Change listing data
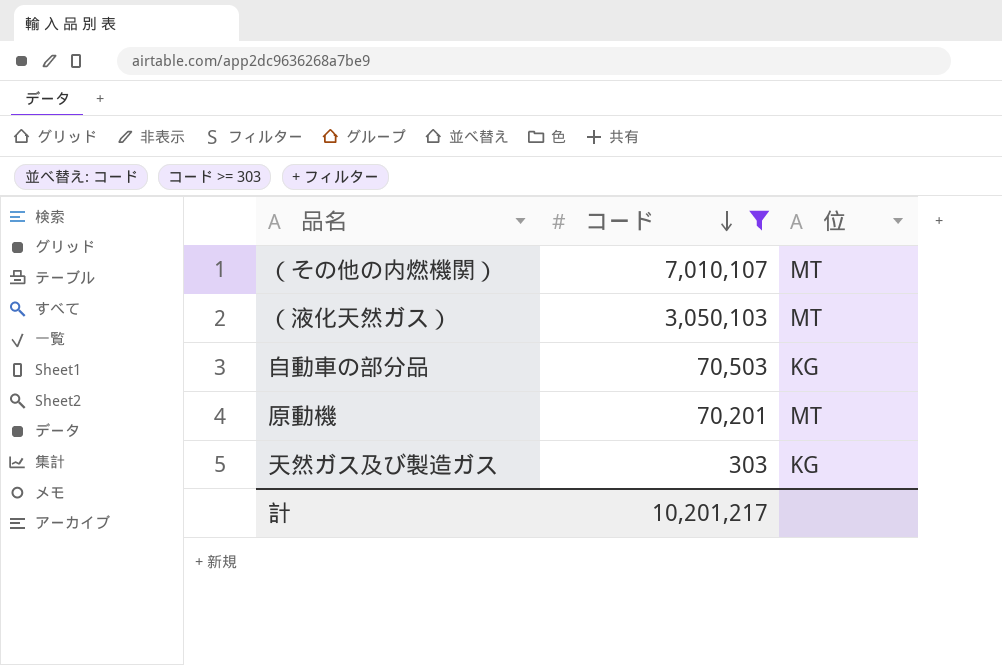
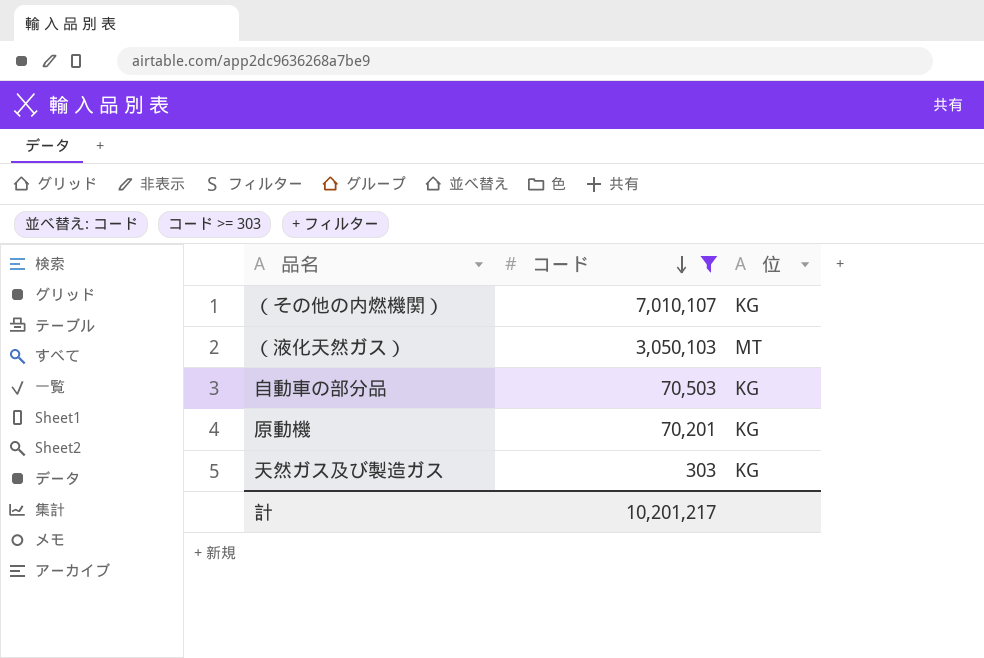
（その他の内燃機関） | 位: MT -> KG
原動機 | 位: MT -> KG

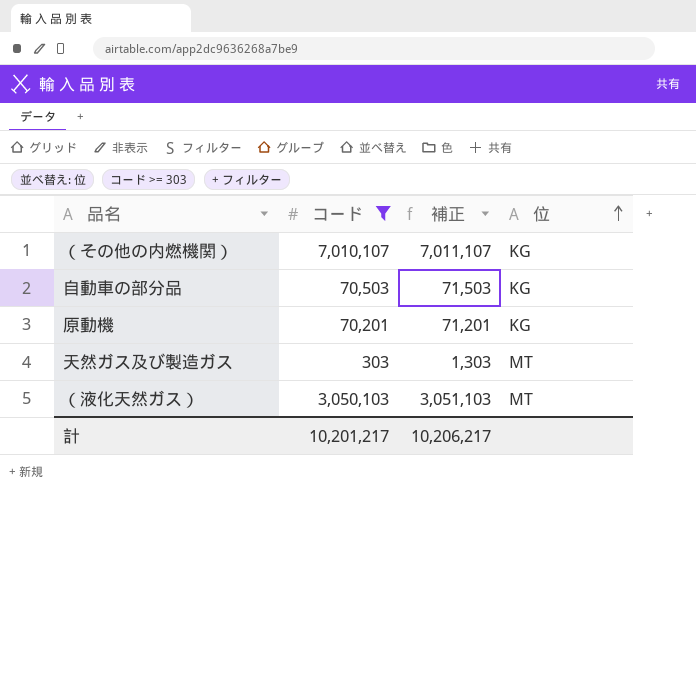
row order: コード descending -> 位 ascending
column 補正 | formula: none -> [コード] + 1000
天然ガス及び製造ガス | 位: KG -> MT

**What you have to do**:
Copy each entry exactly as written, and drop the pictures from the copy.

**Task result**:
（その他の内燃機関） | 位: MT -> KG
原動機 | 位: MT -> KG

row order: コード descending -> 位 ascending
column 補正 | formula: none -> [コード] + 1000
天然ガス及び製造ガス | 位: KG -> MT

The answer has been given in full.